Blog posts tagged "nytimes"

NYTimes Article Search API

February 7th, 2009

NYTimes: Sex & Scandal since 1981

I don’t have much to add that the New York Times hasn’t already said about their Article Search API. Its an amazing corpus to be searchable, both in breadth, and scope, and for sheer richness of the classification. I can’t think of an remotely comparable dataset with such a rich API.

Couple of things I noticed that I wanted to call out.

Get info about an article/Search by URL

Positioned as a search API, it also doubles as a “getInfo”-style API, as article URL is one of the searchable fields.

?query=url:$article_url

Just make sure to remove the various query string bits that the Times appends, as these aren’t indexed.

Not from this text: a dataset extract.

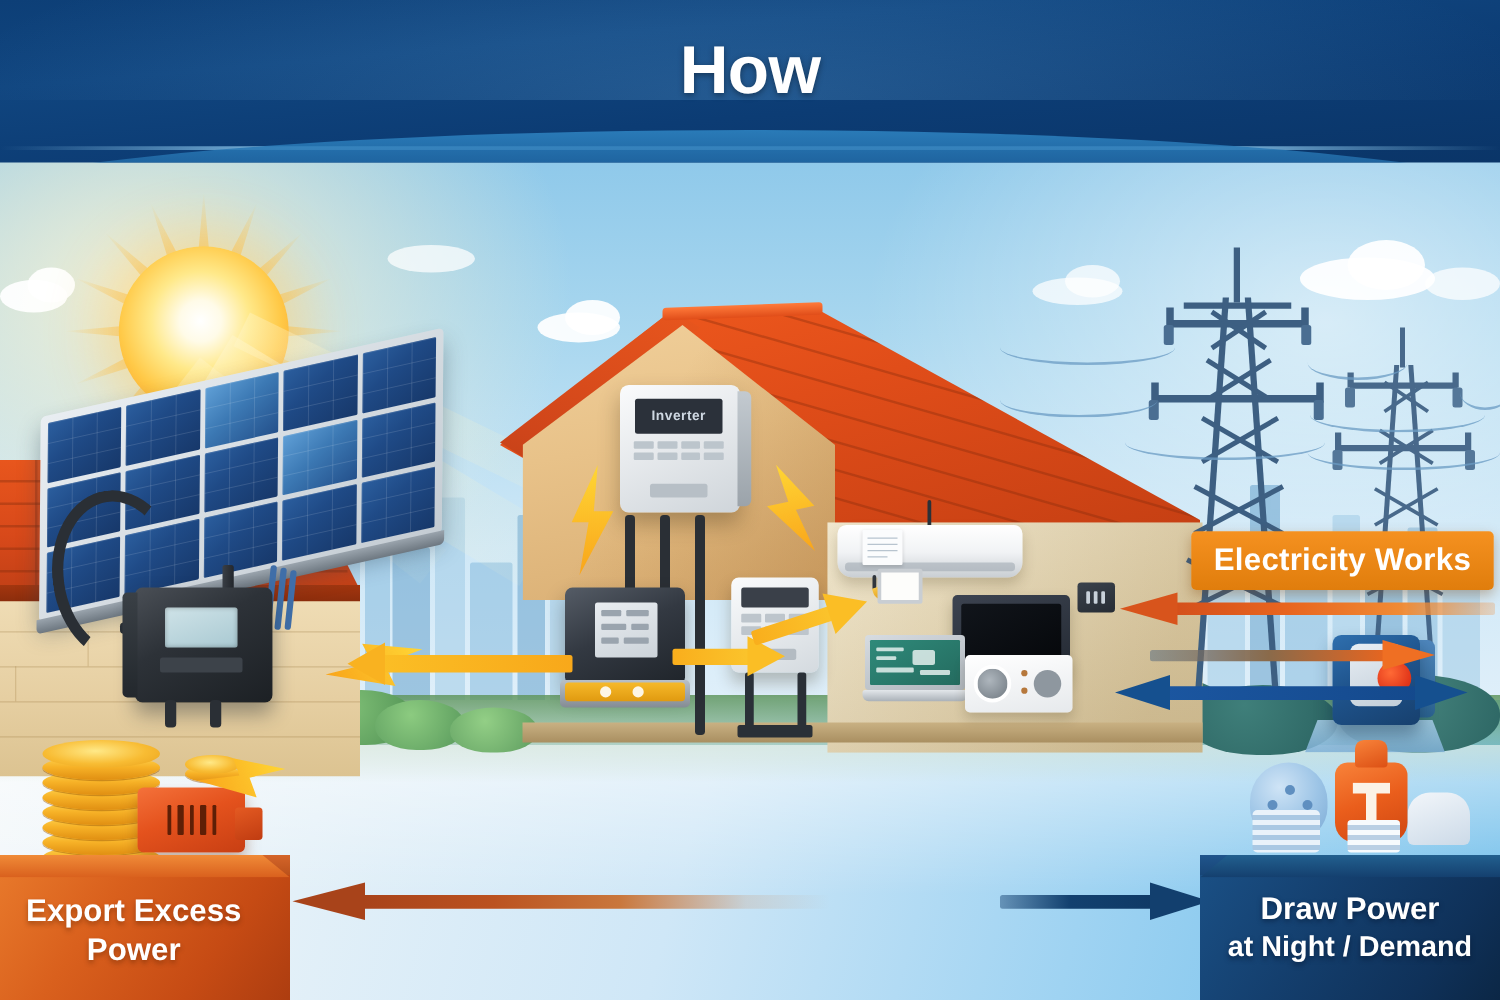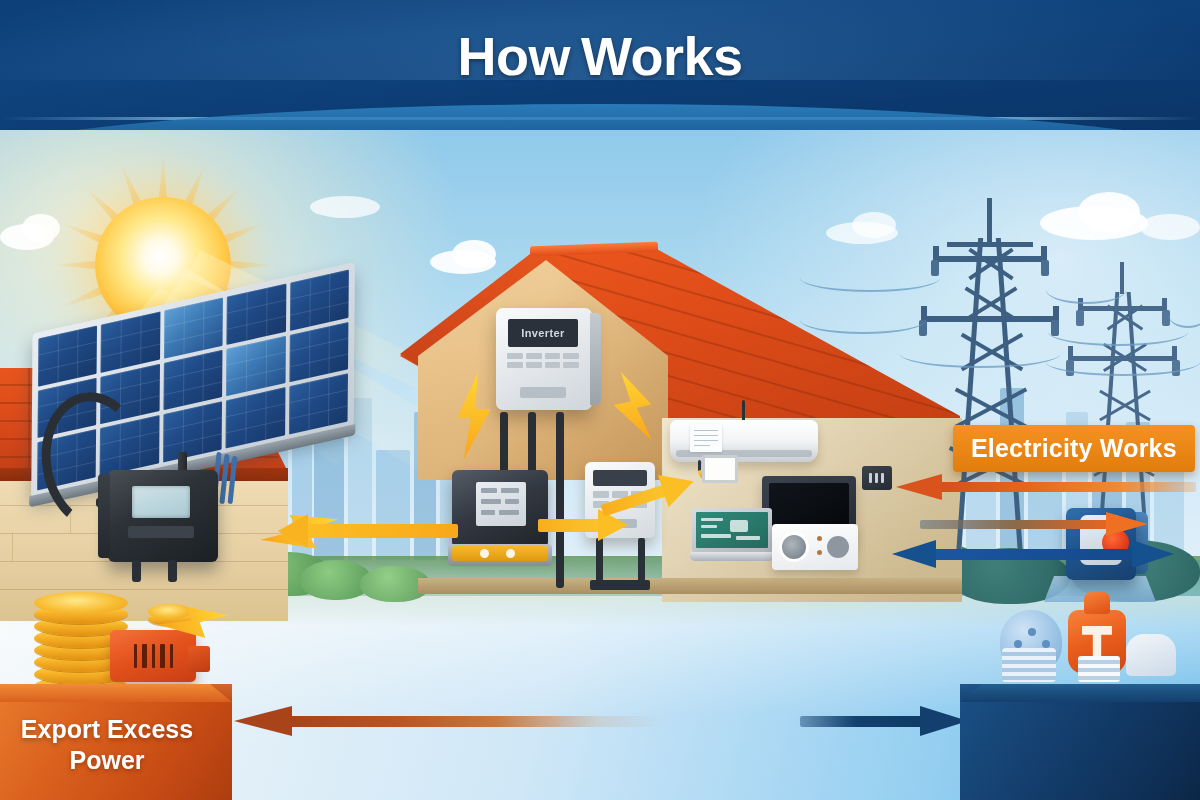"Works" span.w3 { html: <span>Works</span> -> none }
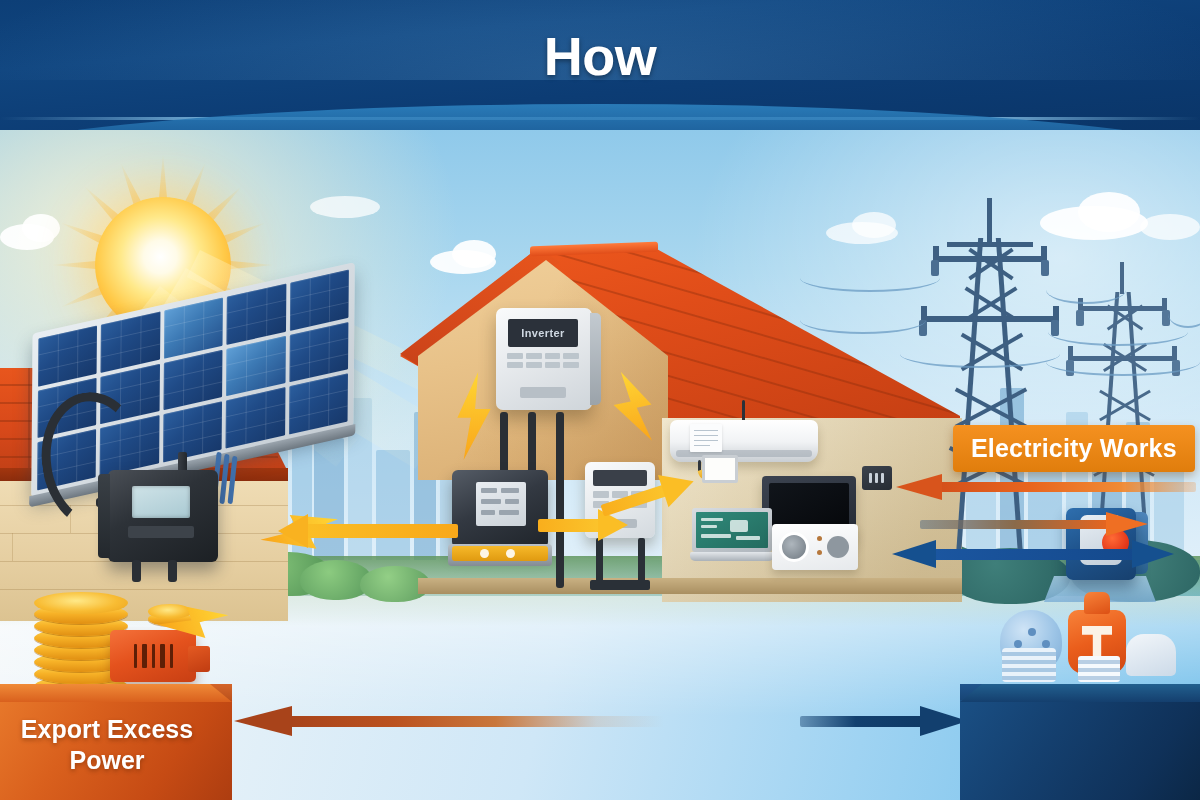"Draw Power" div.banner-right-text { html: none -> <div> <div>Draw Power</div> <div>at Night / Demand</div> </div> }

Should make a “find the history of this topic being discussed” Greasemonkey script a snap.

Expert’s attention information

One of my less comprehensible requests to the NYTimes developer team at OSCON last year was to make sure their APIs exposed the “attention information of [their] editors.” Age of amateur, citizen journalism, and radical decentralization are all awesome, but the NYTimes’ editors job is to think about what is important and interesting full time; and that’s information worth mining.

And they did!

The page_facet, and nytd_section_facet both allow you to gauge some degree of relative weight given to a story. (section_page_facet seems like it ought to do the same thing, but I couldn’t get it to work)

?query=flickr nytd_section_facet:[Front Page]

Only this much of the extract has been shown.